• **Work instruction**
Lines below that include the word "user" should each be copied.
════
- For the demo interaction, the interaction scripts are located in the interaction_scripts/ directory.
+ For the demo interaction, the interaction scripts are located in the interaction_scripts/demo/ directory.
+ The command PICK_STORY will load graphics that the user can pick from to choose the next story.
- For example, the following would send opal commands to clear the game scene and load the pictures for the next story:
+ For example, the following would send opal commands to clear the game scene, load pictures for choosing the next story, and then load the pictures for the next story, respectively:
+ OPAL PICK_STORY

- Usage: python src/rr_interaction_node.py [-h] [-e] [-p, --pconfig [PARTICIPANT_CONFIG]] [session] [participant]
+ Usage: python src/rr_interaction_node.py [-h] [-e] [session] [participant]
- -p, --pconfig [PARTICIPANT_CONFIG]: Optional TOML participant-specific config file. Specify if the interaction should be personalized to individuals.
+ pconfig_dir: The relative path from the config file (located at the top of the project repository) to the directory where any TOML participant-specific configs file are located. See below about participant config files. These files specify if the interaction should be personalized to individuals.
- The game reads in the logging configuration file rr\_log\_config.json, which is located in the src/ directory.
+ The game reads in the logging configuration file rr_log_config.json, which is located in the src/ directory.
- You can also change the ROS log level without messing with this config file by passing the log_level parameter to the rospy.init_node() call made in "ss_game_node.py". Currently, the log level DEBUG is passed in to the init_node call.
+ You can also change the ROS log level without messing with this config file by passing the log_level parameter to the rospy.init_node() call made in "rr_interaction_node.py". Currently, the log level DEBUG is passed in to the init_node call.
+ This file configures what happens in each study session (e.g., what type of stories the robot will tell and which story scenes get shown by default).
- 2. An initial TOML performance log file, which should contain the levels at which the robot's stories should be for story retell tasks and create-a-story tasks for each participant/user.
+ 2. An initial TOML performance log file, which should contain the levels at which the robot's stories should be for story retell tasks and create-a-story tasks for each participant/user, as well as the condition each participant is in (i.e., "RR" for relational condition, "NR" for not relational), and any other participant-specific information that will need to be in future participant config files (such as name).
════
• **Final answer**
+ The command PICK_STORY will load graphics that the user can pick from to choose the next story.
- 2. An initial TOML performance log file, which should contain the levels at which the robot's stories should be for story retell tasks and create-a-story tasks for each participant/user.
+ 2. An initial TOML performance log file, which should contain the levels at which the robot's stories should be for story retell tasks and create-a-story tasks for each participant/user, as well as the condition each participant is in (i.e., "RR" for relational condition, "NR" for not relational), and any other participant-specific information that will need to be in future participant config files (such as name).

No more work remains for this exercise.